Keijiro Suga is a force of nature, a burst of energy. One minute he’s a poet, the next a translator, then a travel writer, an experimental playwright, a philosopher—all of it carried out across a crazy blur of languages, not all of them human. In this delightful book, some of Japan’s most creative poets, novelists, and translators join with an international group of scholars to offer harmonic counterpoints to Suga’s multilingual melodies. We also get a generous sampling of Suga’s own essays, appearing in English for the first time.
— Michael K. Bourdaghs, University of Chicago
Poet, translator, essayist, theorist, art critic, environmentalist, peripatetic teacher— all of Keijiro Suga’s varied vocations share the discovery, description, and celebration of the liminal. ‘[A] gateway to other planetary sites of experience,’ as one contributor puts it, here is an encounter with a cosmopolitan cultural icon from Japan whose moment has arrived. In these English renderings of his work, accompanied with essays by some of the literary and critical elite in Japan and elsewhere, what comes across is language on the verge of where it has never gone before: living geographies of islands from New Zealand to Hawai’i to the Caribbean to Japan, where peoples have collided only to creolize over time; an anthropology as concerned with the dog and the coyote as with the human. In person ‘a little shaggy, a little rangy, always on the move’ (like his animals), says volume editor Doug Slaymaker, Suga ‘inhabits the middle space, the no-man’s land, in the spaces between language, people, nations, and goods.’ No one volume, nor any one language, can completely comprehend the array of Suga’s lessons for us. But it is a start.

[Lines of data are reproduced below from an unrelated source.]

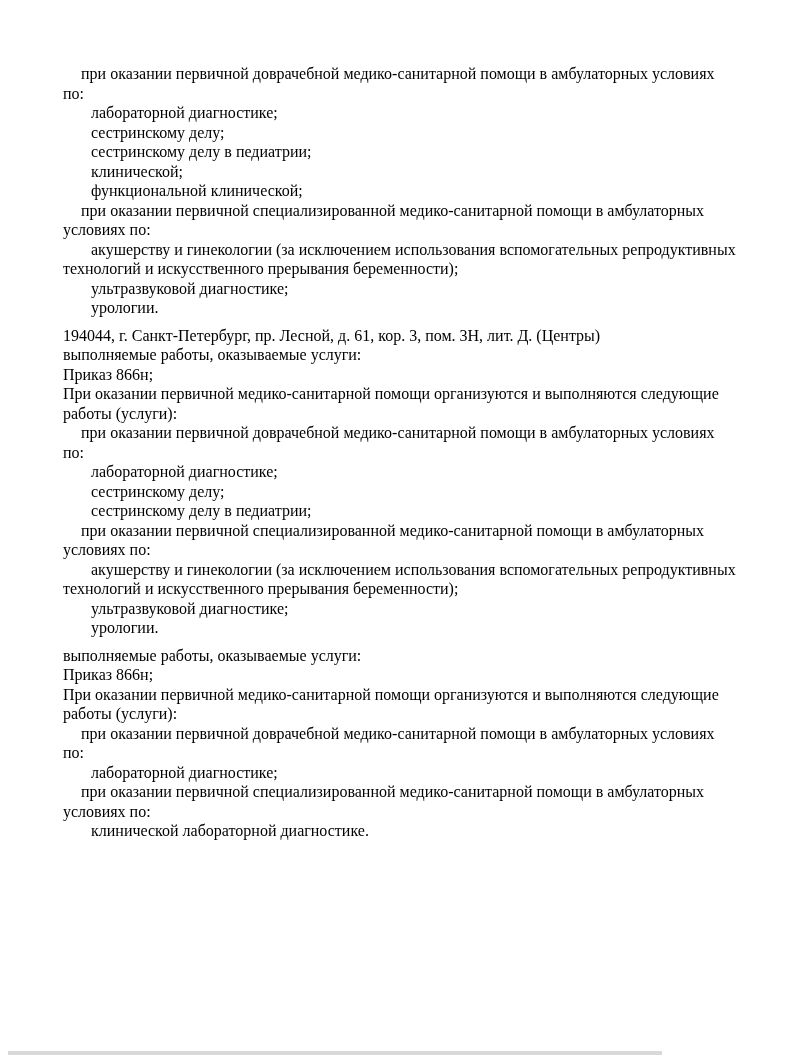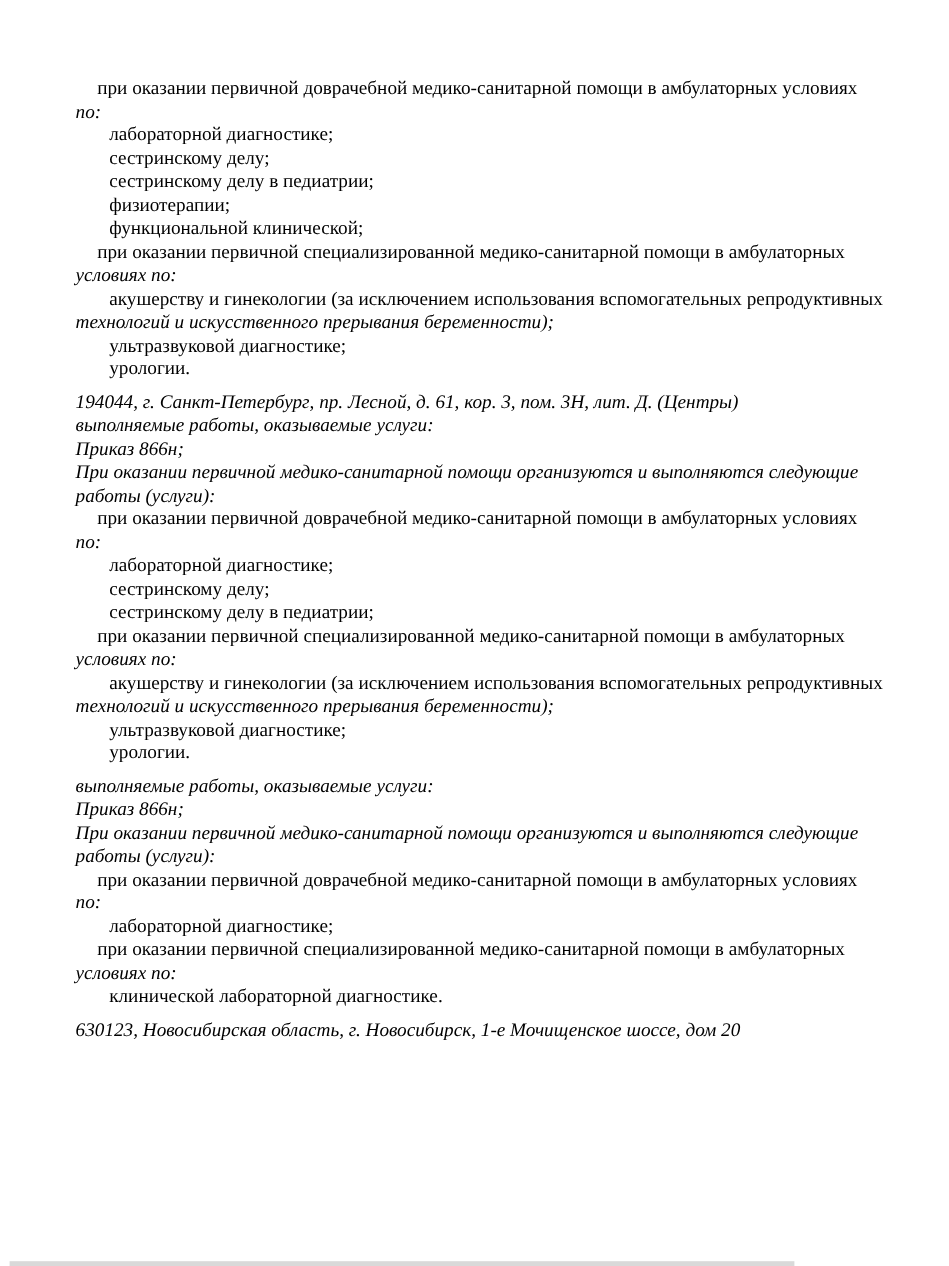--- a/index.html
+++ b/index.html
@@ -27,7 +27,7 @@
   .doc-block { margin-top: 8px; }
   .doc-block:first-child { margin-top: 0; }
   .doc-line { white-space: pre; }
-  .indent-0 { padding-left: 0; font-style: italic; }
+  .indent-0 { padding-left: 0; }
   .indent-1 { padding-left: 18px; }
   .indent-2 { padding-left: 28px; }
   .h-scrollbar-track {

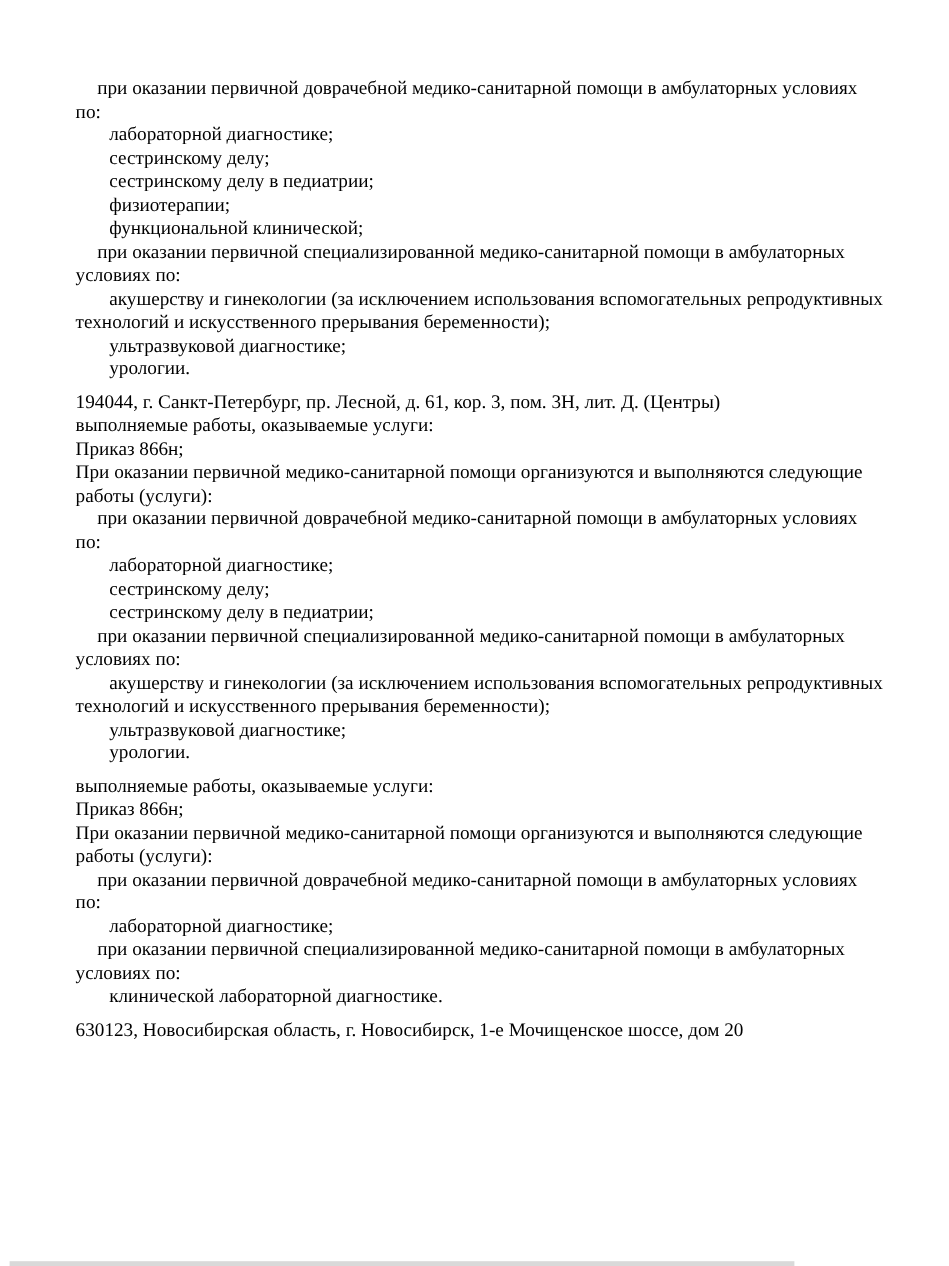--- a/index.html
+++ b/index.html
@@ -49,7 +49,7 @@
         <div class="doc-line indent-2">лабораторной диагностике;</div>
         <div class="doc-line indent-2">сестринскому делу;</div>
         <div class="doc-line indent-2">сестринскому делу в педиатрии;</div>
-        <div class="doc-line indent-2">физиотерапии;</div>
+        <div class="doc-line indent-2">клинической;</div>
         <div class="doc-line indent-2">функциональной клинической;</div>
         <div class="doc-line indent-1">при оказании первичной специализированной медико-санитарной помощи в амбулаторных</div>
         <div class="doc-line indent-0">условиях по:</div>

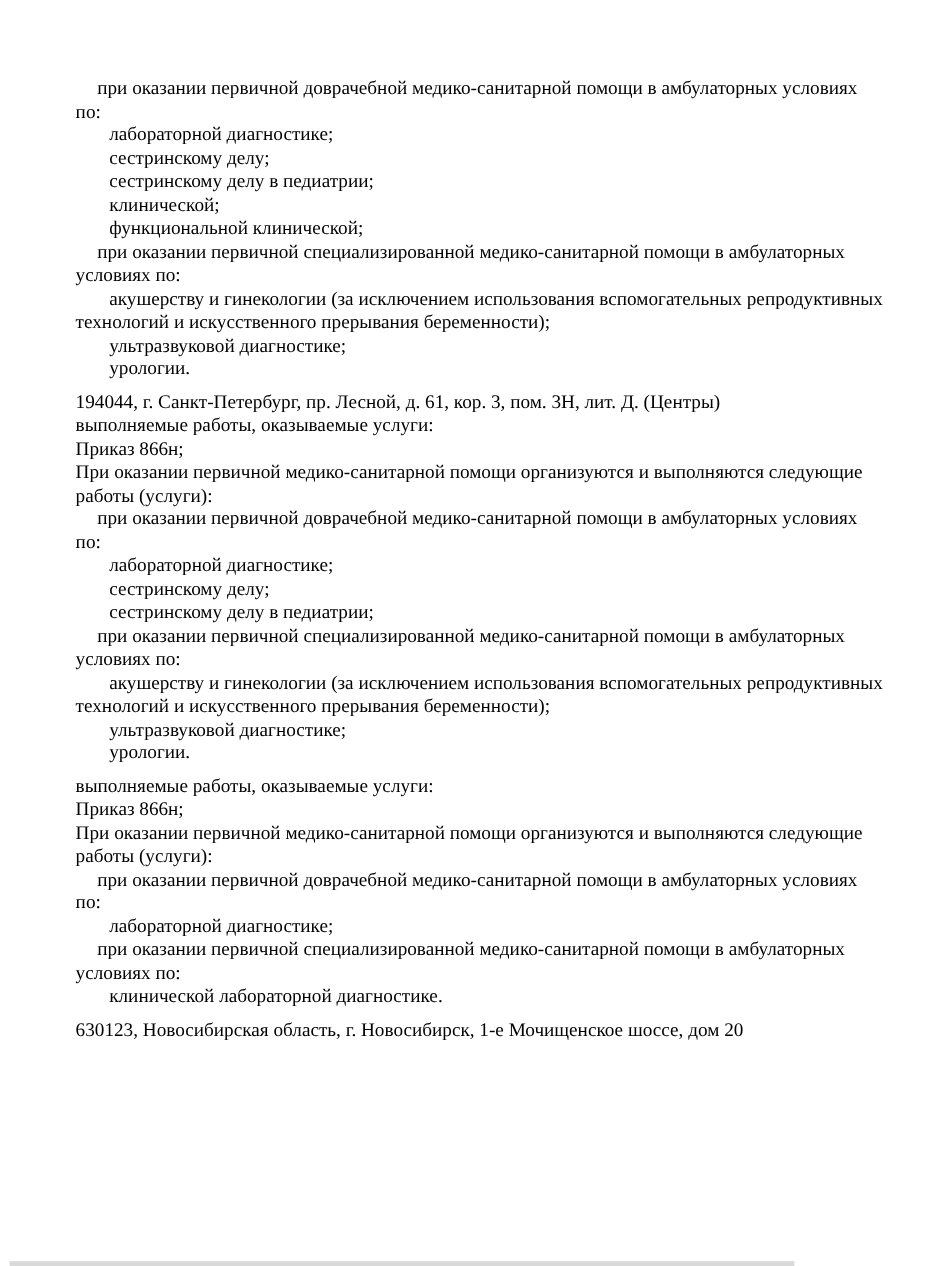--- a/index.html
+++ b/index.html
@@ -88,9 +88,6 @@
         <div class="doc-line indent-0">условиях по:</div>
         <div class="doc-line indent-2">клинической лабораторной диагностике.</div>
       </div>
-      <div class="doc-block">
-        <div class="doc-line indent-0">630123, Новосибирская область, г. Новосибирск, 1-е Мочищенское шоссе, дом 20</div>
-      </div>
     </div>
   <div class="h-scrollbar-track" id="h-scrollbar" style="background: rgb(217, 217, 217);"></div>
 </div>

— John Whittier Treat, Yale University
Wild Lines and Poetic Travels will remain the original and definitive English-language encounter with the inimitable Japanese poet, essayist, performer, translator, and ecocritic Keijiro Suga. In this book, brilliantly curated essays about Suga’s prolific writings and his global artistic endeavors accompany lovingly crafted translations of his work. It is an astonishing accomplishment of translation in the largest sense, a testament to the powers of language without borders, a book that transports Suga’s elemental, beautiful, nomadic writings into the world of English—at long last.